Computing centralities of the people in a social network in parallel with a high-performance computing cluster having multiple nodes. There are three levels of parallelization: node, NUMA domain, and core.

For many applications, the data one needs to cope with for a major scientific innovation or discovery is immense, distributed, and unstructured. Thanks to the advancements on computer hardware and storage technologies, we currently have good arsenals to manage it. However, not every hardware-algorithm combination is effective and efficient enough to provide an insight that can make an impact on science, technology, and hence, on the public. And even with the best combination at hand, the performance we settle for today will not be sufficient in the future since the data growth is exponential; around 90% of the data we have is generated in the last two years.
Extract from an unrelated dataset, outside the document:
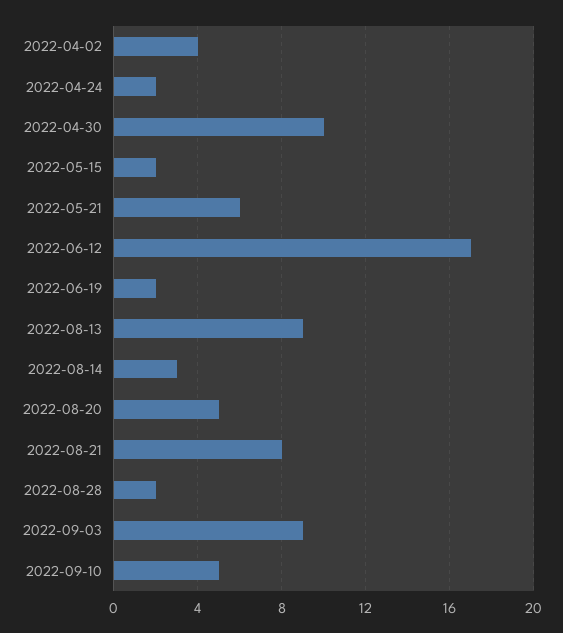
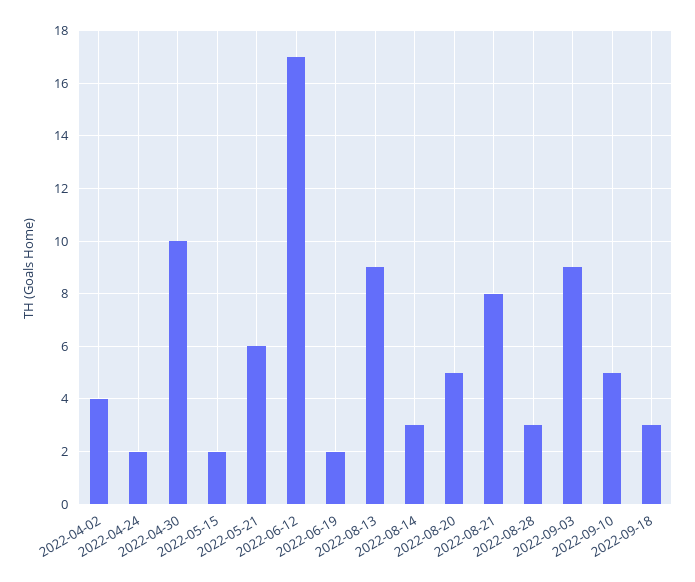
2022-08-28: 2 -> 3
2022-09-18: none -> 3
Efficiency is not only a concern when the data is large: for time-critical applications, one needs to utilize the architecture at hand as efficient as possible. Today’s architectures are driven by power limitations; instead of using a single, very fast, power-hungry core, the CPUs we currently use have relatively slower cores. To get further computing power within a reasonable power envelope, accelerators have been developed by packing much simpler cores into a single die. Today, the world's most powerful supercomputers contain heterogeneous nodes which are equipped with cutting-edge multicore CPUs, faster SSDs, as well as accelerators, such as GPUs with thousands of cores or Intel's Xeon Phi. Due to this heterogeneity, applying different parallelization techniques at different levels of hardware/software is a necessity to achieve the peak performance and fully utilize such architectures. At Sabancı University, we conduct HPC research on social network analysis, combinatorial algorithms for scientific computing and runtime middleware systems for emerging multi-core architectures.

Application mapping on different levels of a hierarchical parallel computing system.

GPUs and accelerators are being deployed in the Cloud to improve processing capabilities and provide heterogeneity as Cloud Computing Systems become increasingly complex and process ever-increasing datasets. In such systems, application scheduling and data mapping need to be enhanced to maximize the utilization of the underlying architecture. Cloud management schemes require a fresh look when the underlying components are heterogeneous to achieve this. Moreover, applications differ in the way they perform on various special accelerators.

Manycore accelerators are widely used in many contemporary systems. In such systems, application mapping needs to be enhanced to maximize the utilization of the underlying architecture. Especially in GPUs, mapping becomes critical for multi-kernel applications as kernels may exhibit different characteristics. While some kernels run faster on GPU, others may stay on CPU due to the high data transfer overhead. Thus, heterogeneous execution may yield improved performance compared to executing the application only on the CPU or GPU.